CountDownLatch is a Java class defined in the package java.util.concurrent and is used when we want one or more threads to wait for an operation to complete or for other threads to finish their execution. This class was introduced in Java 5.
CountDownLatch class works just like a countdown works. It is initialized with a number, which works as the counter. When we want to decrement the counter, we can call the countdown() method, and the counter gets decremented by one. When the counter reaches the value 0, after multiple calls to countdown(), the thread is released.
But wait! When and How the thread started waiting? Do we just need to initialize the CountDownLatch class to make the thread wait? No, to make any thread with a CountDownLatch wait, we must call the await() method.
So, to setup a countdown latch with a thread, we must have a CountDownLatch in the thread, we need to initialize it with a number, equivalent to the number of steps you want the thread to wait, then call await() to make the countdown latch wait, and then use the countdown() method to decrement the counter, when the counter value reaches zero, the thread is released again.
Let's have a quick example to understand the concept:
Suppose we have a Worker.java class, which is runnable and we use a countdown latch to make it wait.

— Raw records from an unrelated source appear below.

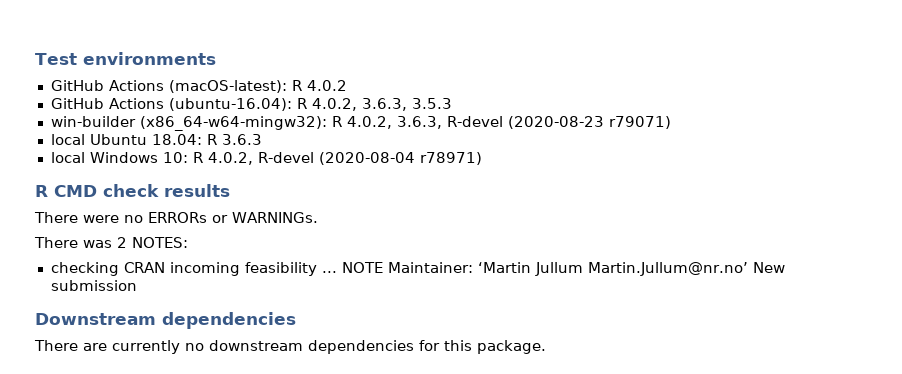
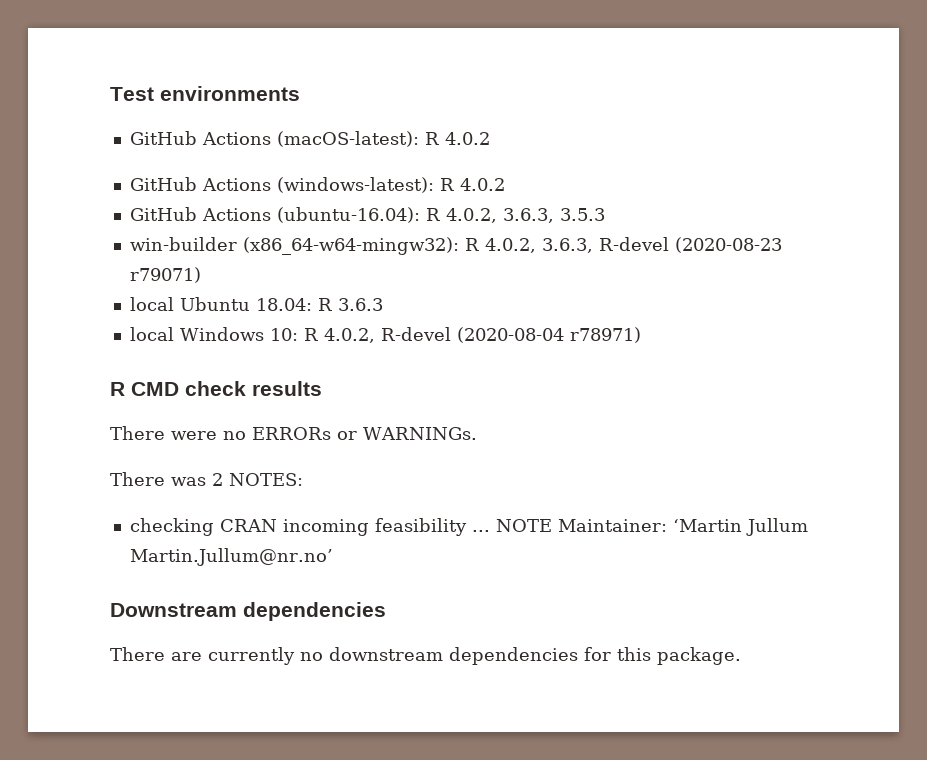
+ GitHub Actions (windows-latest): R 4.0.2
- NOTE Maintainer: ‘Martin Jullum Martin.Jullum@nr.no’ New submission
+ NOTE Maintainer: ‘Martin Jullum Martin.Jullum@nr.no’

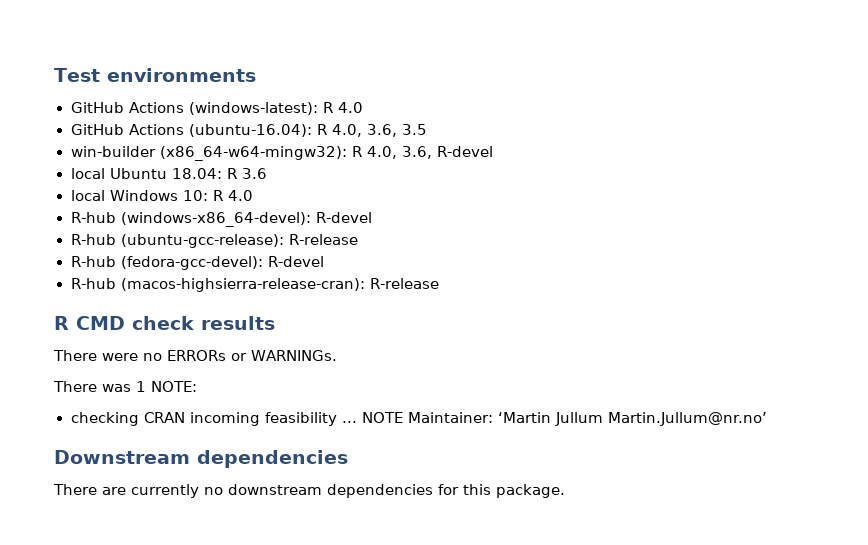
- GitHub Actions (macOS-latest): R 4.0.2
- GitHub Actions (windows-latest): R 4.0.2
+ GitHub Actions (windows-latest): R 4.0
- GitHub Actions (ubuntu-16.04): R 4.0.2, 3.6.3, 3.5.3
+ GitHub Actions (ubuntu-16.04): R 4.0, 3.6, 3.5
- win-builder (x86_64-w64-mingw32): R 4.0.2, 3.6.3, R-devel (2020-08-23 r79071)
+ win-builder (x86_64-w64-mingw32): R 4.0, 3.6, R-devel
- local Ubuntu 18.04: R 3.6.3
+ local Ubuntu 18.04: R 3.6
- local Windows 10: R 4.0.2, R-devel (2020-08-04 r78971)
+ local Windows 10: R 4.0
+ R-hub (windows-x86_64-devel): R-devel
+ R-hub (ubuntu-gcc-release): R-release
+ R-hub (fedora-gcc-devel): R-devel
+ R-hub (macos-highsierra-release-cran): R-release
- There was 2 NOTES:
+ There was 1 NOTE:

public class Worker implements Runnable{
CountDownLatch latch = null;
public Worker(CountDownLatch latch) {
this.latch = latch;
}
public void run() {
try {
System.out.println("Inside the Worker class's run() method");
latch.await();
System.out.println("Await called on the latch...");
} catch (InterruptedException e) {
e.printStackTrace();
}
System.out.println("Worker Released");
}
}
Let's have another runnable class, Manager.java to release the countdown latch and release the Worker thread.
public class Manager implements Runnable {
CountDownLatch latch = null;
public Manager(CountDownLatch latch) {
this.latch = latch;
}
public void run() {
System.out.println("Inside the Manager class's run() method");
try {
Thread.sleep(1000);
this.latch.countDown();
System.out.println("3");
Thread.sleep(1000);
this.latch.countDown();
System.out.println("2");
Thread.sleep(1000);
this.latch.countDown();
System.out.println("1");
} catch (InterruptedException e) {
e.printStackTrace();
}
}
}
Finally, we have the Main.java class,
public class Main {
public static void main(String arg[]) {
// initialize the countdown latch
CountDownLatch latch = new CountDownLatch(3);
Worker worker = new Worker(latch);
Manager manager = new Manager(latch);
new Thread(manager).start();
new Thread(worker).start();
try {
Thread.sleep(4000);
} catch (InterruptedException e) {
// TODO Auto-generated catch block
e.printStackTrace();
}
}
}
As you can see in the Main.java class, we have initialized a CountDownLatch with a counter 3, it means we have to call the countDown() method 3 times, to release the latch. We run both the Manager and Worker threads, Worker thread starts waiting until the Manager thread calls countDown() 3 times, after which the Worker thread is released.
Features of CountDownLatch
- It can be initialized only once, and cannot be reused once it is released i.e. the count reaches zero.
- It's generally used when we have one main thread, which in turn initiates other threads and has to wait for the child threads to complete.
Practical Application
One practical usage of CountDownLatch is when in an application, we need to make multiple service calls, where all the calls are processed in separate threads, and the main application must wait until all the threads are processed completely.
In multi-threaded applications, most of the time, CountDownLatch proves to be very useful for thread management.